1. PANORAMIC IMAGERY. The panoramic studies are created using digital photography and video. In the photographs, hundreds of images are stitched to create "gigapixal" photographs that can be navigated, zoomed in upon or animated into video. Parallel video studies are made to create time-based elements which may seamlessly edit together.

2. VIDEO COMPOSITIONS. Video and audio recordings are made of elements expressing motion, flow and trajectories. These are cropped and embedded into video and animation backgrounds through digital processing. Materials are composited for the installation project, and they are kept as separate layers for interactive manipulation.

3. PRINT WORKS AND MANUAL DESIGN. The printed materials are drawn upon by hand using graphic design tools and either rescanned or mounted as original one-of-a-kind works.

4. WRITING AND DOCUMENTATION. Logs, notes and supporting materials are added to the Web documentation of the project.


Map

Figure 3. Examples of the working process are included in the web documentation - this includes the comparison of historic maps and contemporary landscapes.

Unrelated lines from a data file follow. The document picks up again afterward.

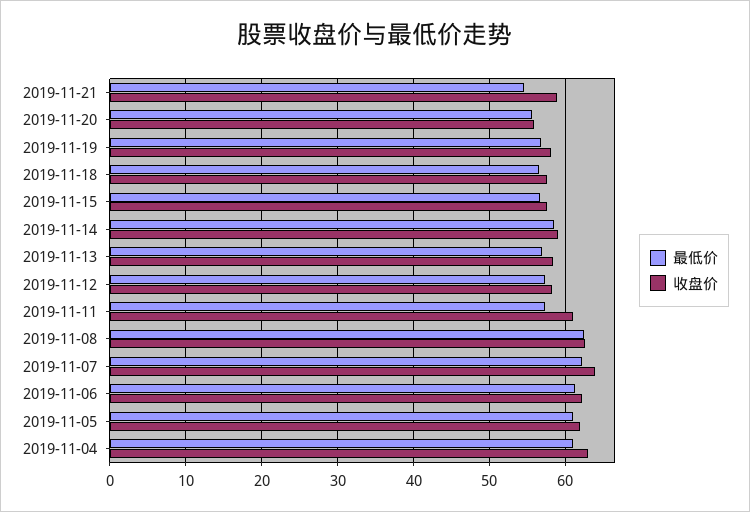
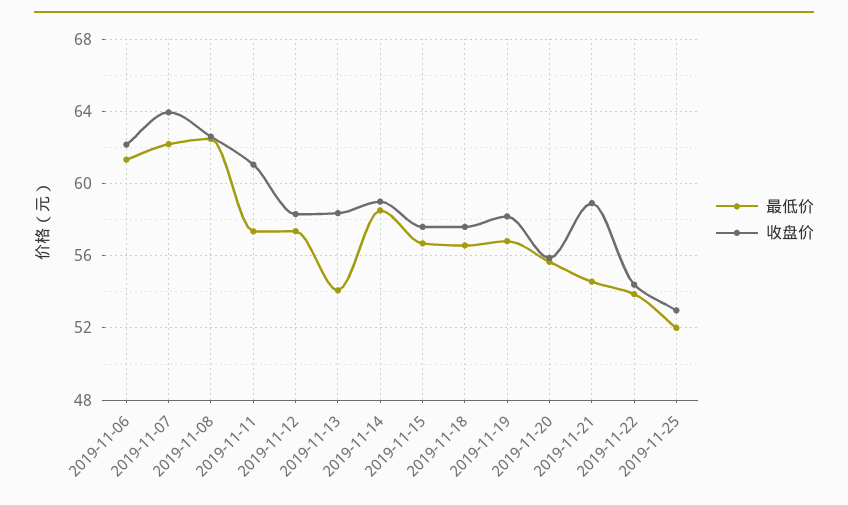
最低价, 2019-11-13: 57 -> 54
最低价, 2019-11-05: 61 -> none
收盘价, 2019-11-05: 62 -> none
最低价, 2019-11-04: 61 -> none
收盘价, 2019-11-04: 63 -> none
最低价, 2019-11-22: none -> 54
收盘价, 2019-11-22: none -> 54.5
最低价, 2019-11-25: none -> 52
收盘价, 2019-11-25: none -> 53

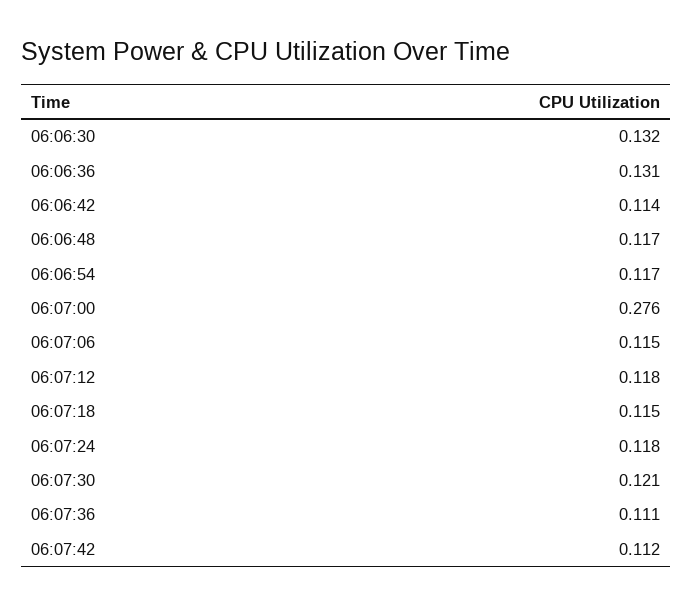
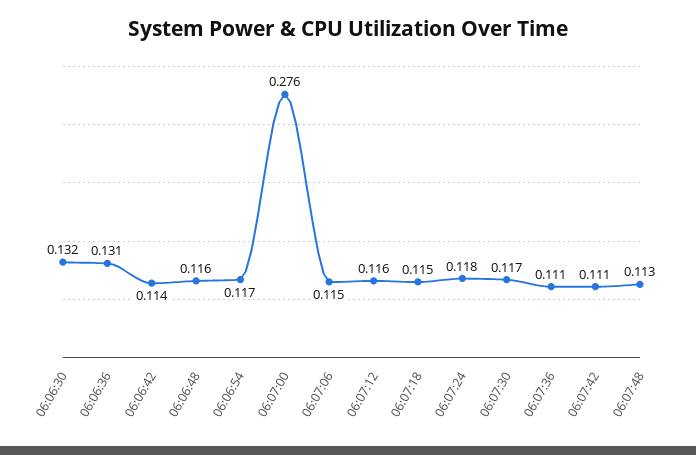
06:06:48: 0.117 -> 0.116
06:07:12: 0.118 -> 0.116
06:07:30: 0.121 -> 0.117
06:07:42: 0.112 -> 0.111
06:07:48: none -> 0.113

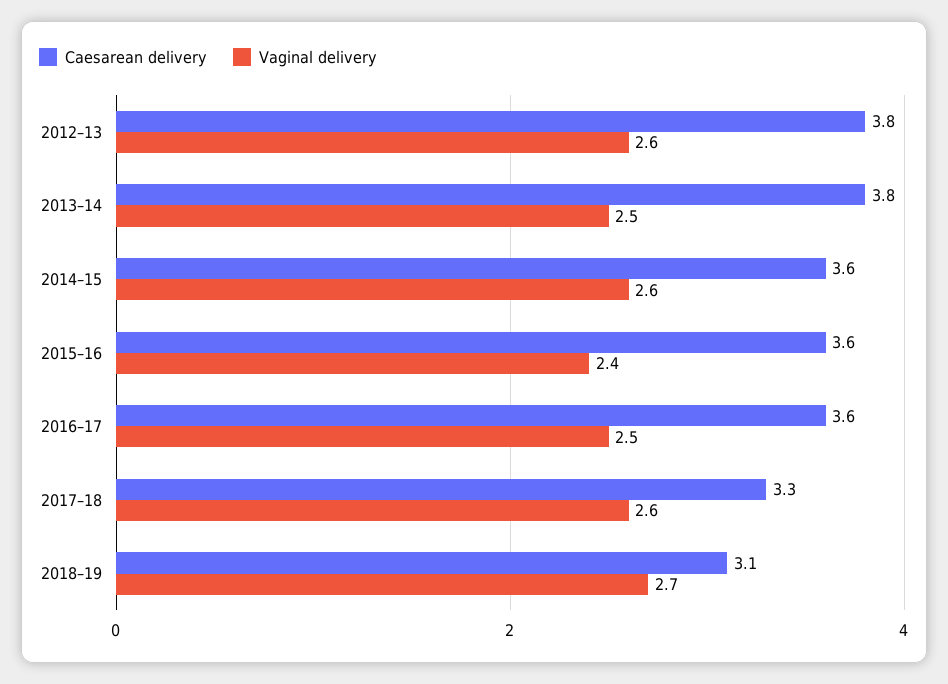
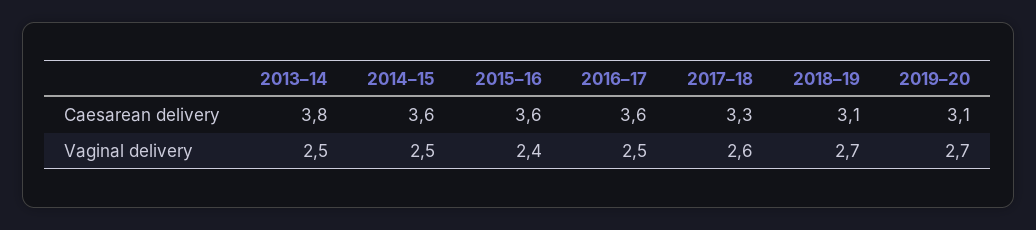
Caesarean delivery, 2012–13: 3.8 -> none
Vaginal delivery, 2012–13: 2.6 -> none
Vaginal delivery, 2014–15: 2.6 -> 2.5
Caesarean delivery, 2019–20: none -> 3.1
Vaginal delivery, 2019–20: none -> 2.7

SAMPLES OF PRIOR WORKS DEMONSTRATING MODELS

1. CANYONLANDS (THE MOVIE). VIDEO AND PHOTO INTEGRATION THROUGH LAYERING. In this movie, imagery is layered upon studies of places that are related to the writings of Edward Abbey, who worked as a ranger and fire-lookout in the parks and wilderness deserts of Utah and Arizona. http://edabbey.com/

SOMETHING THAT HAPPENED ONLY ONCE: ANIMATED PANORAMIC AND VIDEO, SPIRALING FORMS. This 20minute work is an example of layered spiraling techniques.

SAMPLE http://www.unknownterritories.org/SomethingSample.html

DESCRIPTION http://www.unknownterritories.org/SomethingThat.html

3. THE HARVEST: GATHERING LOGS AND PHOTOS FOR INTERACTIVE INSTALLATION AND DOCUMENTATION. "The Harvest" is a layered photograph and video work for exhibition and web viewing. The work uniquely holds differing kinds of writing (fieldnotes, editing logs, essay, and interview text) in relation to each other and in relation to a 56 image study in Burgundy. See CULTURES IN WEBS demo page for more:

http://culturesinwebs.com/SAMPLE-CIW/OctoberHarvest2.html

 

 

BIOGRAPHY

Roderick Coover's films and digital installations include, among others, The Unknown Territories Project (Canyonlands-Interactive, 2011; Canyonlands-The Movie, 2011; Voyage Into The Unknown, 2009), Norwegian Trilogy (Rats and Cats, 2011; Norwegian Tsunami, 2011; Det siste utbruddet/The Last Volcano, 2010), Outside/Inside (2008), From Verite To Virtual (2008), The Theory of Time Here (2007), Something That Happened Only Once (2007), The Currency Series (Three Lions, 2006; J.S., 2007; Fillip a Guinea--The Elephant And Castle, 2007; Marianne, 2007) and The Language Of Wine: An Anthropology of Work, Wine And The Senses (2005) among others. These are complemented by interactive works such as Cultures In Webs: Working in Hypermedia With The Documentary Image (2003) that bridge studio production and theoretical writing. They are also complemented by multimedia performance events such as Gerald's Party Radio Play (2010) and theoretical writing such as in the co-edited book Switching Codes: Thinking Through Digital Technology In The Humanities And Arts (2011).

Coover holds a Ph.D. in the History of Culture from the University of Chicago, and he is Associate Professor of Film and Visual Art at Temple University.